AI Alternatives for GPT-4 on Low-End Hardware: Users debated on practical AI models for less powerful servers with suggestions like "llama3 (70B-7B), mixtral 8x7B, or command r+" for self-hosted AI similar to GPT-4.

RWKV-TS Challenges RNN Dominance: An arXiv paper introduces RWKV-TS, proposing it as a more efficient alternative to RNNs in time series forecasting, by effectively capturing long-term dependencies and scaling computationally.

Model Selection Matters in Business Use: In the choice of AI for business applications, it's crucial to consider use cases, tools, and deployment constraints, even with a limitation like the 7B model size. For tailored advice, members suggested focusing on specifics.
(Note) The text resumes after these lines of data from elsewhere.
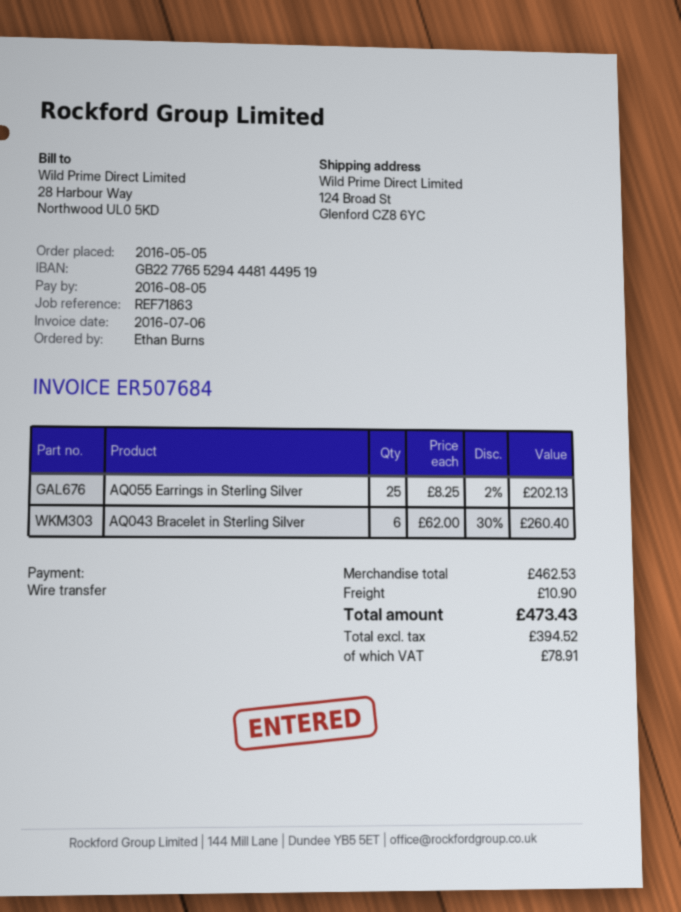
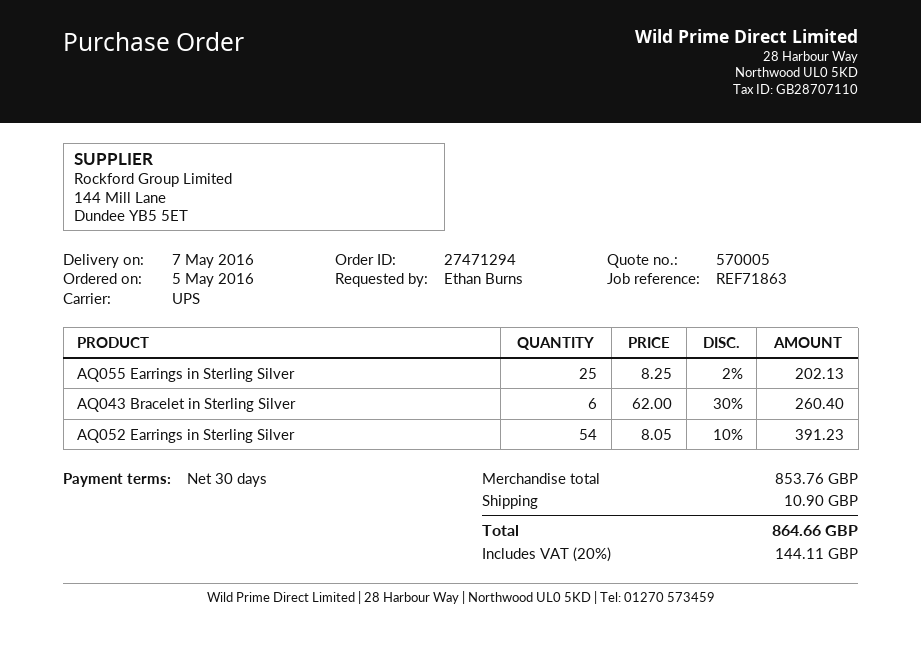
AQ052 Earrings in Sterling Silver: none -> 54 x 8.05 - 10% = 391.23
subtotal: 462.53 -> 853.76
tax: 78.91 -> 144.11
total: 473.43 -> 864.66

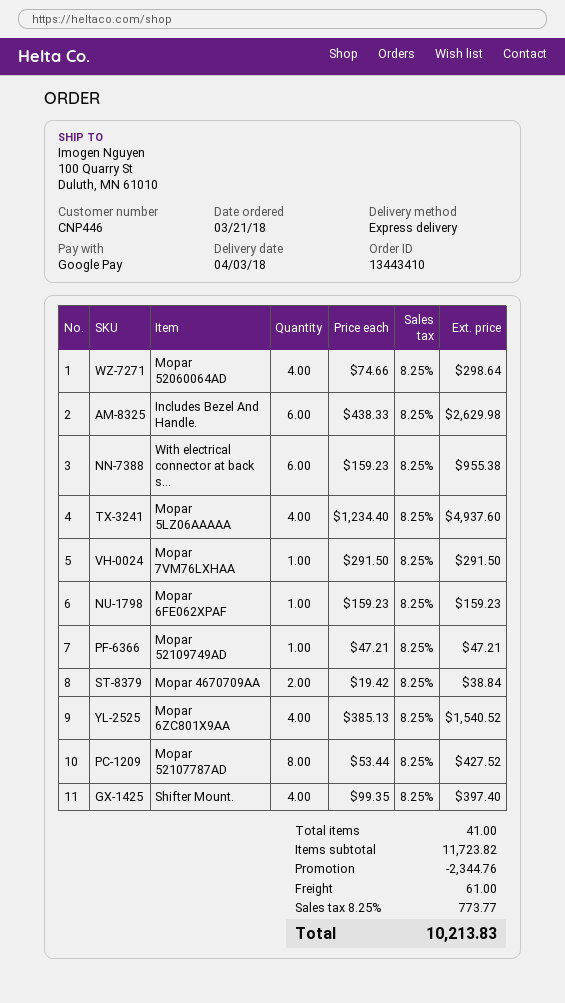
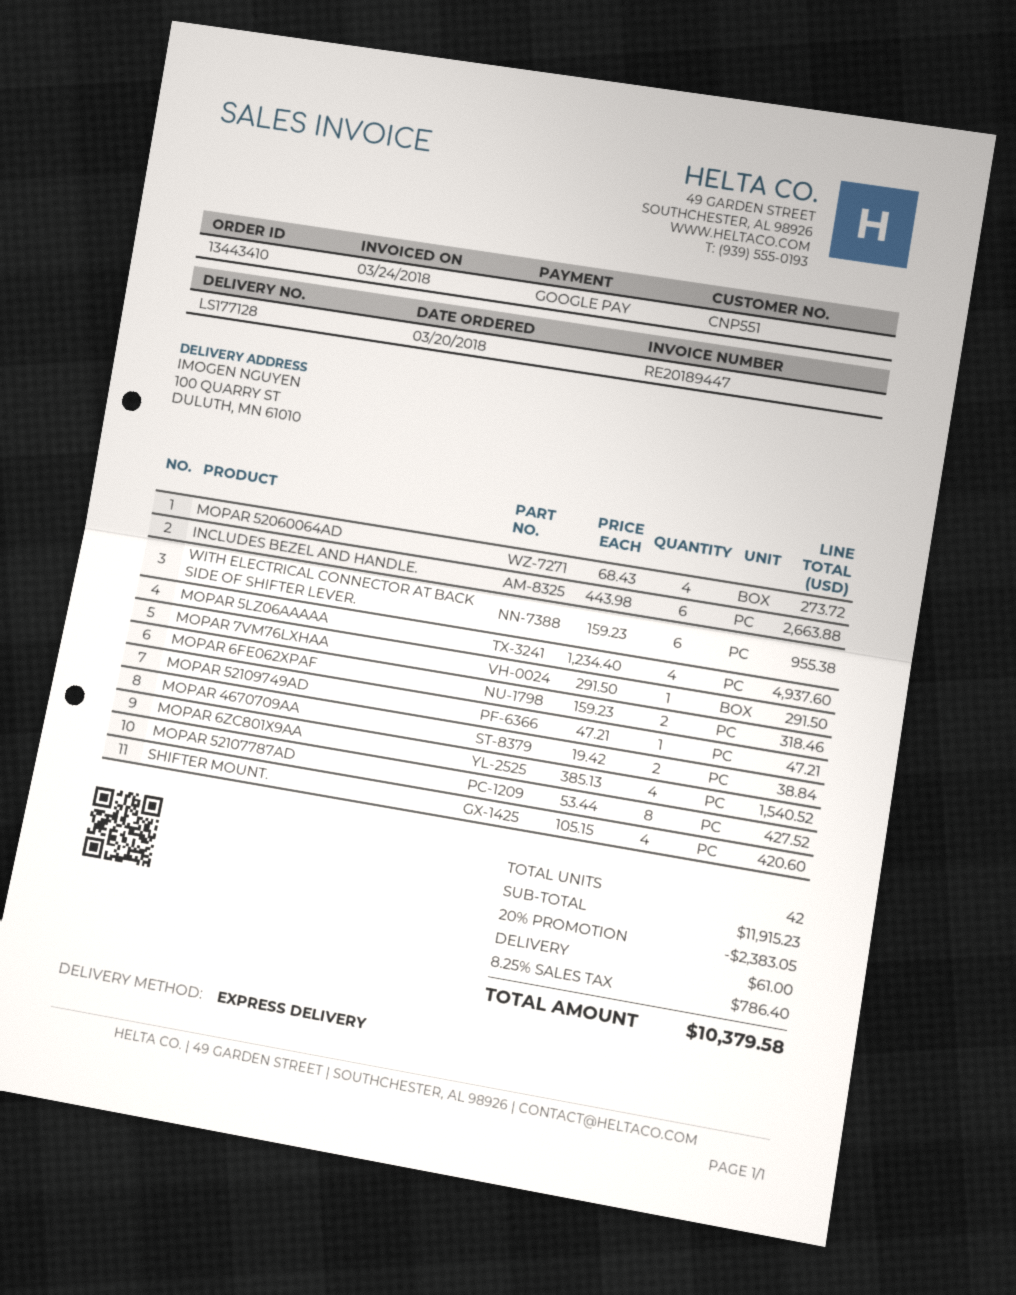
order date: 2018-03-21 -> 2018-03-20
customer number: CNP446 -> CNP551
Mopar 52060064AD: 4 x 74.66 = 298.64 -> 4 x 68.43 = 273.72
Includes Bezel And Handle.: 6 x 438.33 = 2629.98 -> 6 x 443.98 = 2663.88
Mopar 6FE062XPAF: 1 x 159.23 = 159.23 -> 2 x 159.23 = 318.46
Shifter Mount.: 4 x 99.35 = 397.40 -> 4 x 105.15 = 420.60
total quantity: 41 -> 42
subtotal: 11723.82 -> 11915.23
discount: 2344.76 -> 2383.05
tax: 8.25% = 773.77 -> 8.25% = 786.40
total: 10213.83 -> 10379.58

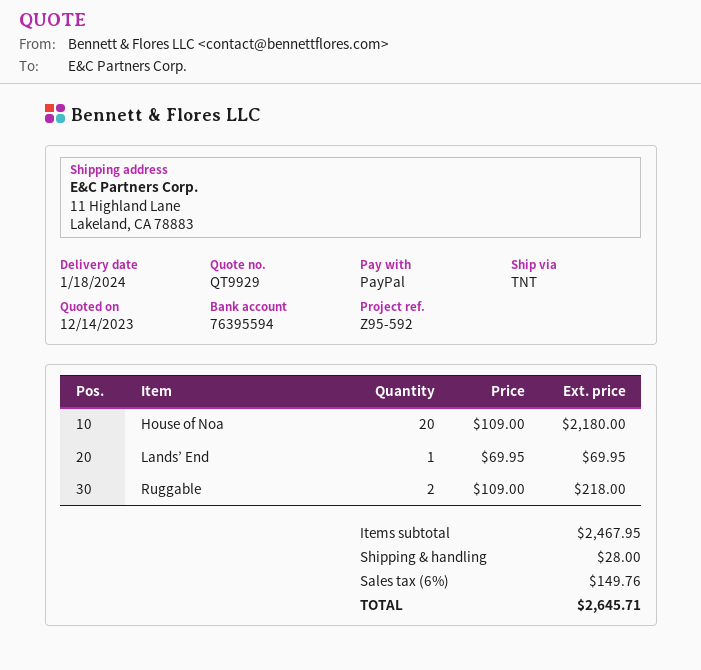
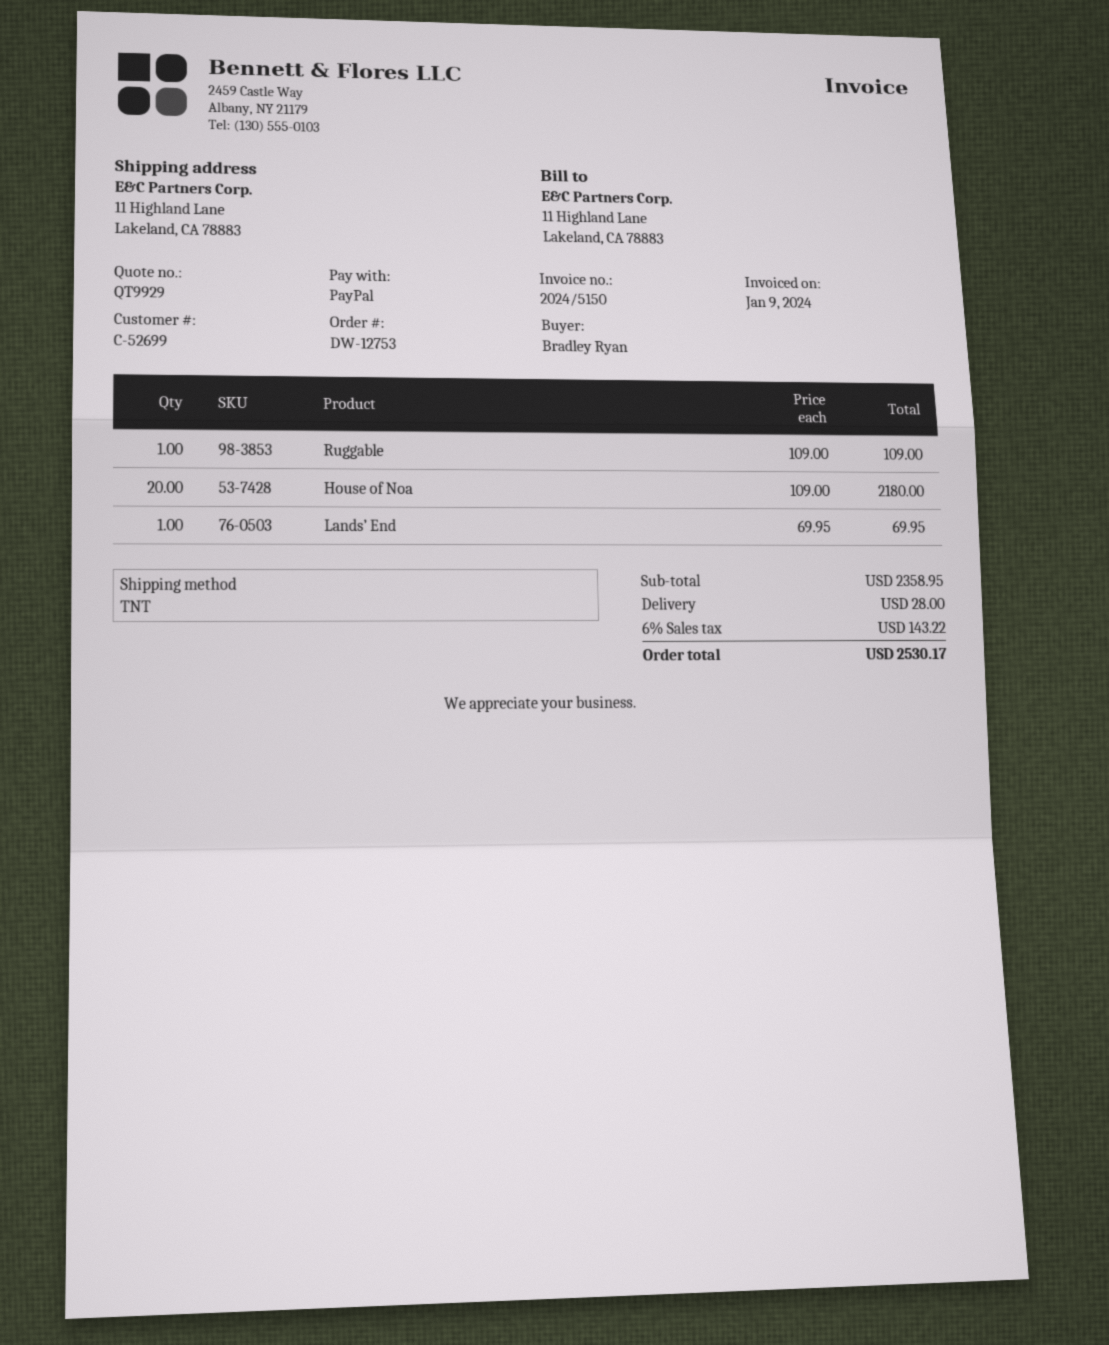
Ruggable: 2 x 109.00 = 218.00 -> 1 x 109.00 = 109.00
subtotal: 2467.95 -> 2358.95
tax: 6% = 149.76 -> 6% = 143.22
total: 2645.71 -> 2530.17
Innovations and Integrations Abound: From Difoosion, a user-friendly web interface for Stable Diffusion, to Ask Steve, a Chrome extension designed to streamline web tasks using LLMs, community members are actively integrating AI into practical tools and workflows.

Issues and Suggestions in Model Handling and Fine-Tuning: - A tutorial for fine-tuning BERT was shared. - Concerns about non-deterministic model initializations were raised, with advice to save the model state for reproducibility. - Mistral-7b-0.3's context length handling and the quest for high-quality meme generator models indicate challenges and pursuits in model customization. - For TPU users, guidance on using Diffusers with GCP's TPU is sought, indicating an interest in leveraging cloud TPUs for diffusion models.


OpenAI Discord

  • iOS Compatibility Question Marks: Members debated whether ChatGPT functioned with iOS 18 beta, recommending sticking to stable versions like iOS 17 and noting that beta users are under NDA regarding new features. No clear consensus was reached on compatibility.
  • Open Source Ascending: The release of an open-source model by DeepSeek AI that outperforms GPT-4 Turbo in coding and math sparked debate about the advantages of open-source AI over proprietary models.
  • Database Deployments with LLMs: For better semantic search and fewer hallucinations, a community member highlighted OpenAI's Cookbook as a resource for integrating vector databases with OpenAI's models.
  • GPT-4 Usage Ups and Downs: Users expressed frustrations with access to GPT interactions, privacy settings on Custom GPTs, and server downtimes. The community provided workarounds and suggested monitoring OpenAI's service status for updates.
  • Challenges with 3D Modeling and Prompt Engineering: Conversations focused on the technicalities of generating shadow-less 3D models and the intricacies of preventing GPT-4 from mixing information. Members shared various strategies, including step-back prompting and setting explicit actions to guide the AI's output.

LAION Discord

  • Stabilizing SD3 Models: The discussion revolved around SD3 models facing stability hurdles, particularly with artifacts and training. Concerns were raised about loss stabilization, pinpointing issues like non-uniform timestep sampling and missing elements such as qk norm.
  • T2I Models Take the Stage: The dialog highlighted interest in open-source T2I (text-to-image) models, notably for character consistency across scenes. Resources such as Awesome-Controllable-T2I-Diffusion-Models and Theatergen were recommended for those seeking reliable multi-turn image generation.
  • Logical Limitbreak: A member brought attention to current challenges in logical reasoning within AI, identifying Phi-2's "severe reasoning breakdown" and naming bias in LLMs when tackling AIW problems—a key point supported by related research.
  • Boosting Deductive Reasoning: Queries about hybrid methods for enhancing deductive reasoning in LLMs directed to Logic-LM, a method that combines LLMs with symbolic AI solvers to improve logical problem-solving capabilities.
  • Video Generation Innovation: Fudan University's Hallo model sparked excitement, a tool capable of video generation from single images and audio, with potential application alongside Text-to-Speech systems. A utility to run it locally was shared from FXTwitter, highlighting community interest in practical integrations.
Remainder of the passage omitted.